The Want-To and The Have-To

The Want-To and The Have-To

WantToHaveTo“I don’t want to, but…”

Surely you’ve finished this statement. Perhaps it’s an obligation, responsibility, or relationship you can’t ignore. You’d rather do something else, but you know there’s a cost in not going through with it. You’re not willing to pay the price. So, you choose to do it.

So…it’s not really a have-to after all. It’s a want-to. Sure, it might not be at the top on your list of things to do, but aren’t you putting it on the top of your list by doing it?

Maybe you think I’m making a distinction that doesn’t need to be made. Isn’t it just the words we choose to use? Well, perhaps, but with words come weight of significance. We assign worth with our words. If we’re consistently using the have-to words, we tend to focus more on a lack of choice or control, and it’s time to admit responsibility. We’re adults. We make choices. And it’s amazing how a choice of words can change our perspectives.
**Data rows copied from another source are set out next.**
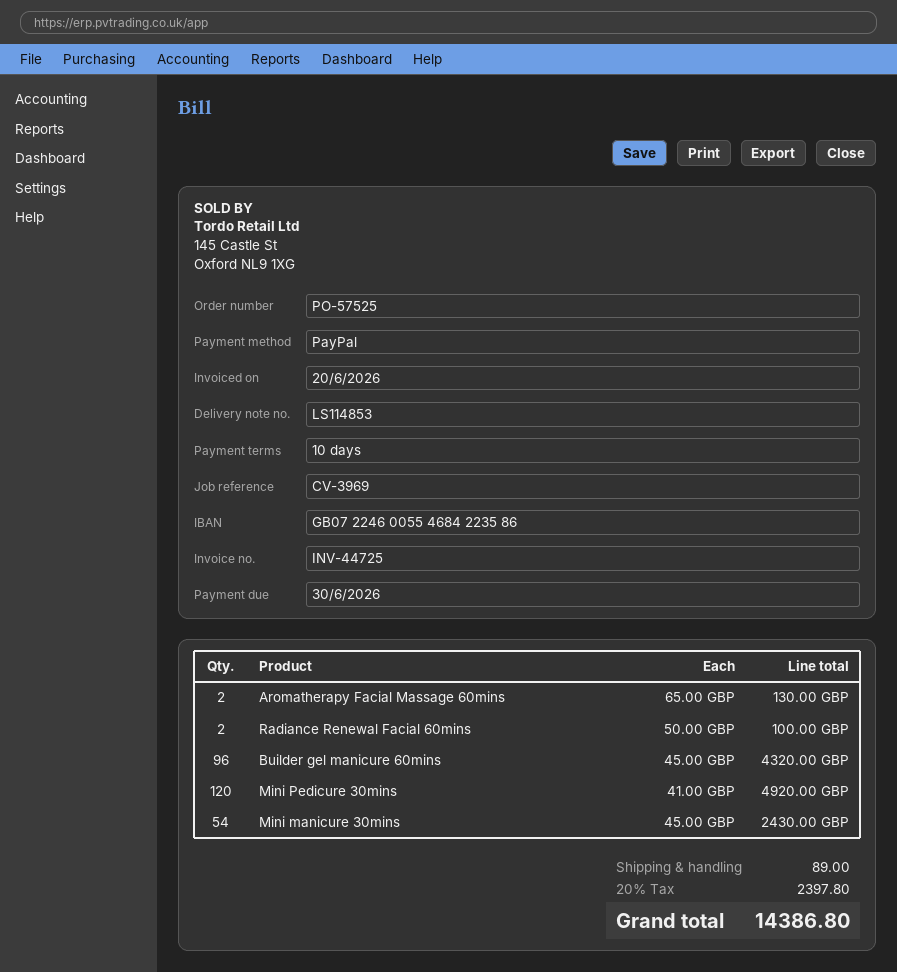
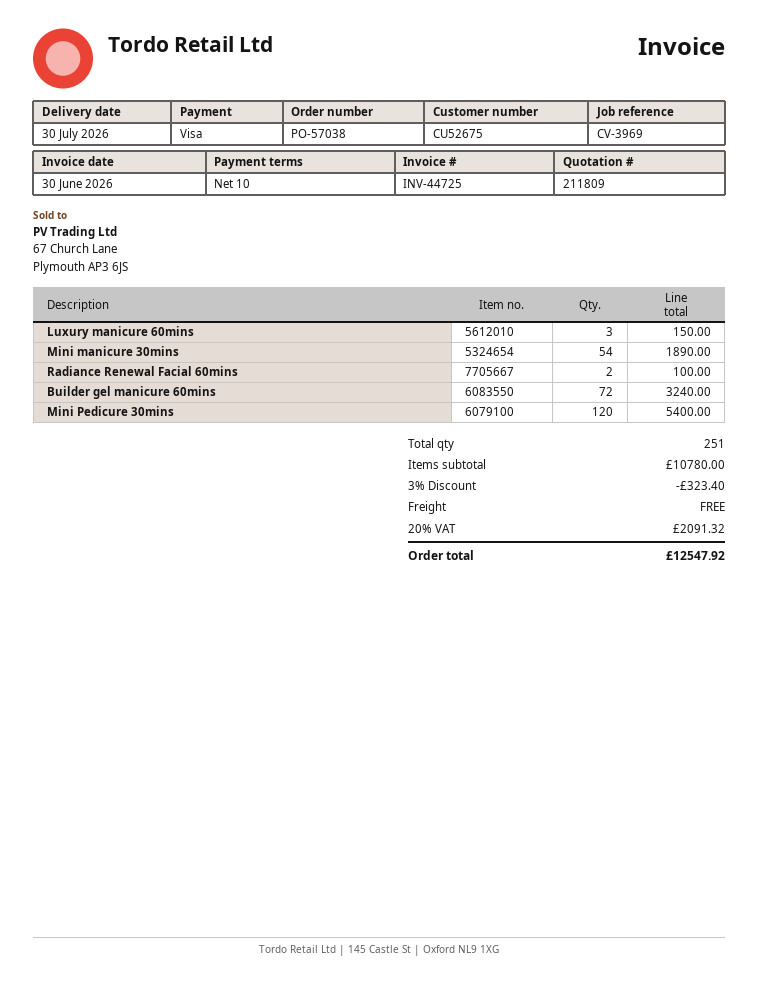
order number: PO-57525 -> PO-57038
invoice date: 2026-06-20 -> 2026-06-30
payment method: PayPal -> Visa
Aromatherapy Facial Massage 60mins: 2 for 130.00 -> none
Builder gel manicure 60mins: 96 for 4320.00 -> 72 for 3240.00
Mini Pedicure 30mins: 120 for 4920.00 -> 120 for 5400.00
Mini manicure 30mins: 54 for 2430.00 -> 54 for 1890.00
Luxury manicure 60mins: none -> 3 for 150.00
discount: none -> 3% = 323.40
shipping: 89.00 -> 0.00
tax: 20% = 2397.80 -> 20% = 2091.32
total: 14386.80 -> 12547.92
Stating the want-to makes me more intentional about the decisions I’m making and the intentionality of weighing the pros and cons of the decision. I might really want to be spend a relaxing evening in my pajamas at home, but I also know that a friend would appreciate my appearance at a celebration on her behalf. I might want to avoid conflict in a gathering of people that often results in tension, at the very least, yet I know how important it is to continue to strengthen the relationships even through the struggles.

Consider what you feel you have to do.

Work? Well, you would certainly put yourself in a predicament if you didn’t work and get a paycheck, but people certainly do it. You must not want to live the lifestyle it would require.
Marriage? Sure, you might get rid of a few problems if you walk out of your marriage, but all your problems won’t go away. You’ll exchange one set of challenges for another.
Serve? Yes, even with serving, we can feel the have-to. After all, if we don’t, who will? And it’s not that we really don’t want to do it. Perhaps it’s just the timing or someone’s assumption we’ll get it done.

Whatever it is, we feel it’s more of a have-to than a want-to. But you don’t have to do it. If you do it, you choose to do it.

We’re rarely in a situation in which we’re forced to do something. We have a lot of choices. In fact, we’re so inundated with choices, we can get overwhelmed with them, want more, or take them for granted. Practice recognizing and making good choices, including acknowledging you have a choice between have-to and want-to.

You don’t have to, but I hope you want to.